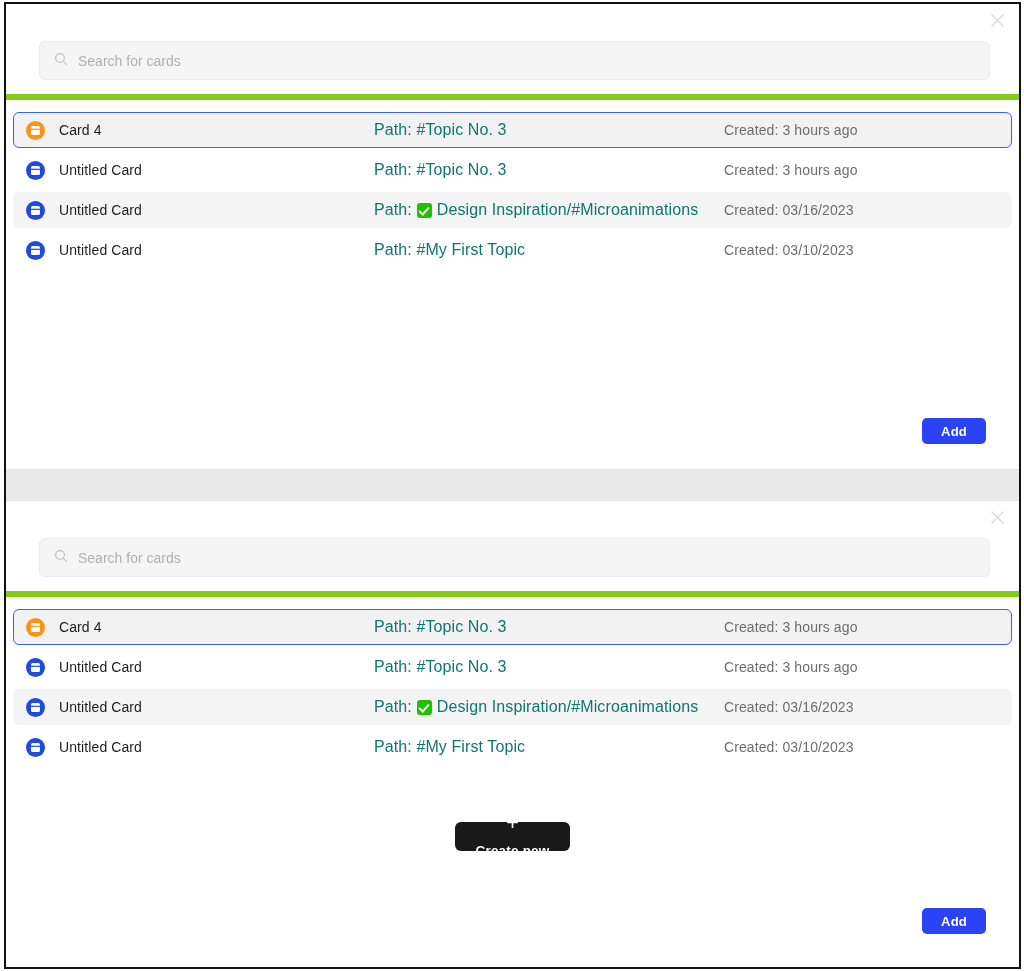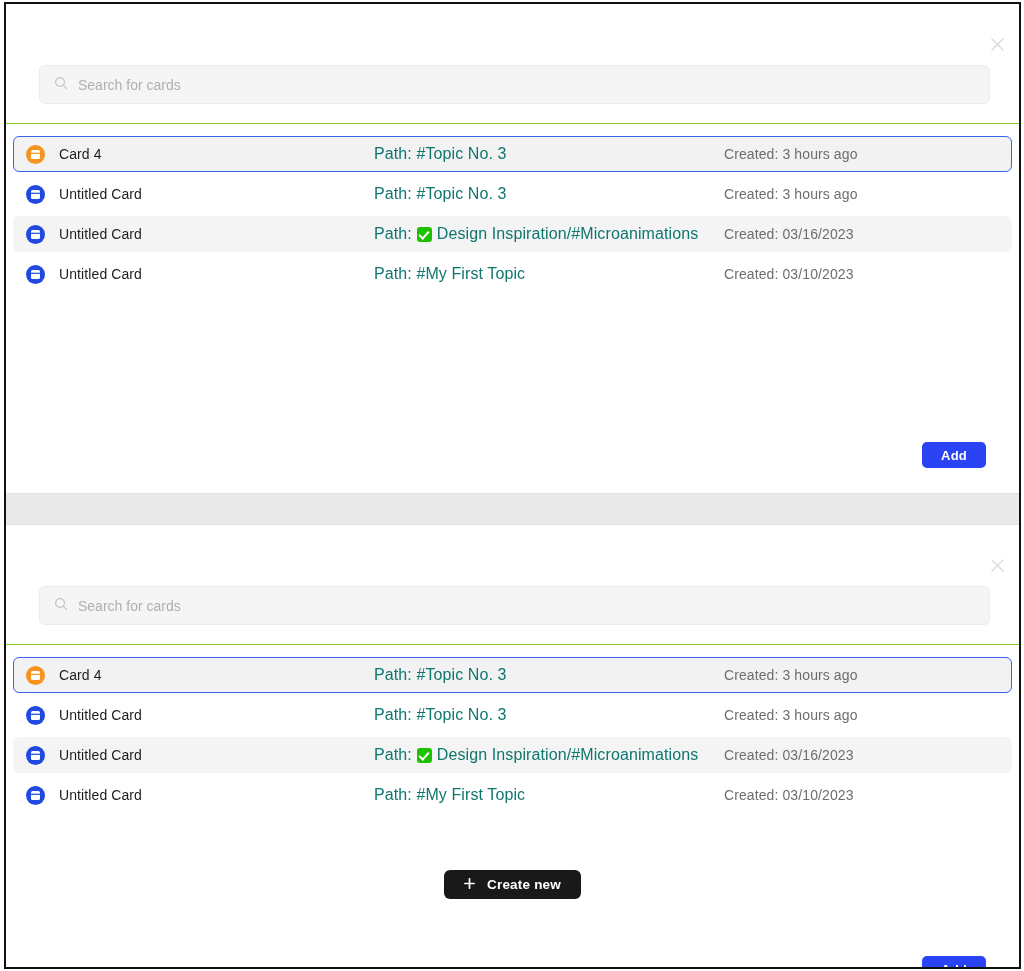--- a/index.html
+++ b/index.html
@@ -44,8 +44,7 @@
     position: relative;
     height: 96px;
     background: #ffffff;
-    border-bottom: 1px solid #84cc16;
-    margin-top: 24px;
+    border-bottom: 6px solid #84cc16;
   }
 
   .close-btn {

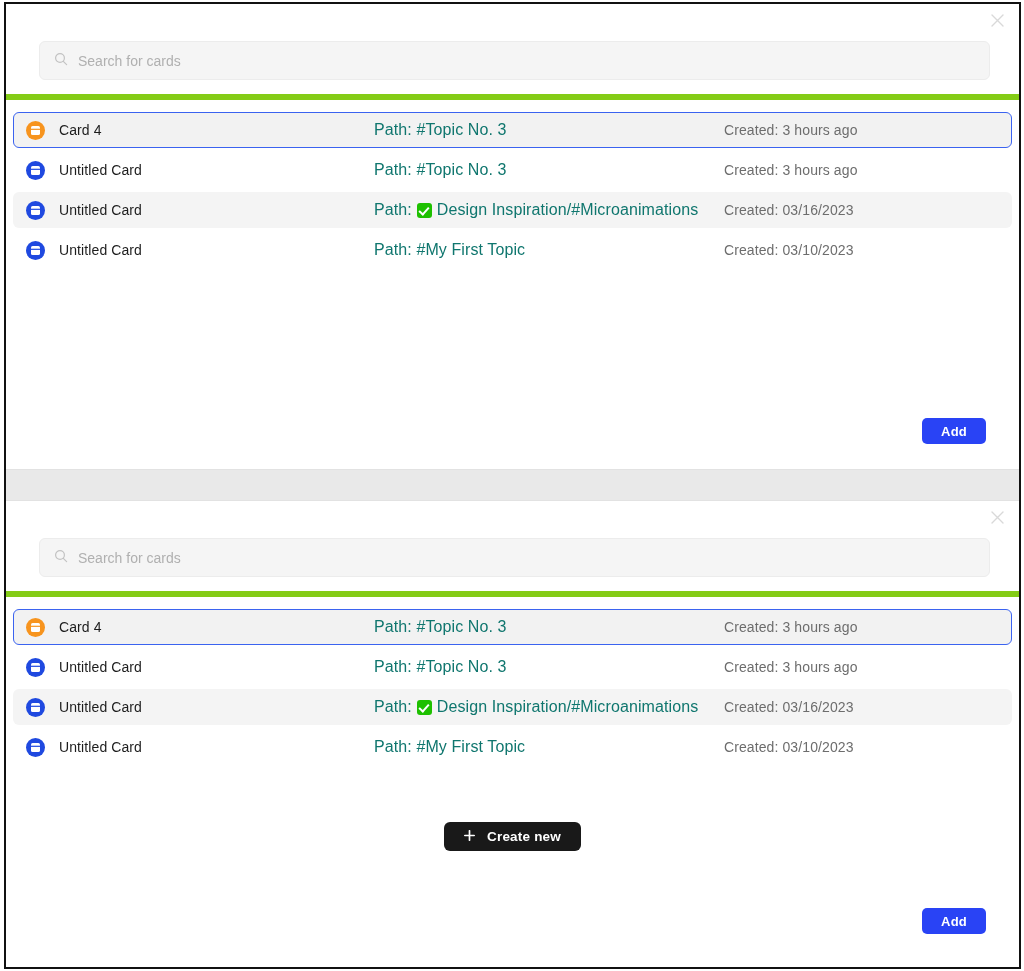--- a/index.html
+++ b/index.html
@@ -215,6 +215,7 @@
     font-weight: bold;
     cursor: pointer;
     letter-spacing: .2px;
+    flex-direction: column;
   }
   .plus-icon { display: block; flex: 0 0 auto; }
= = = =
The required answer is each line of the entries containing the string "bottom".

-    border-bottom: 1px solid #84cc16;
+    border-bottom: 6px solid #84cc16;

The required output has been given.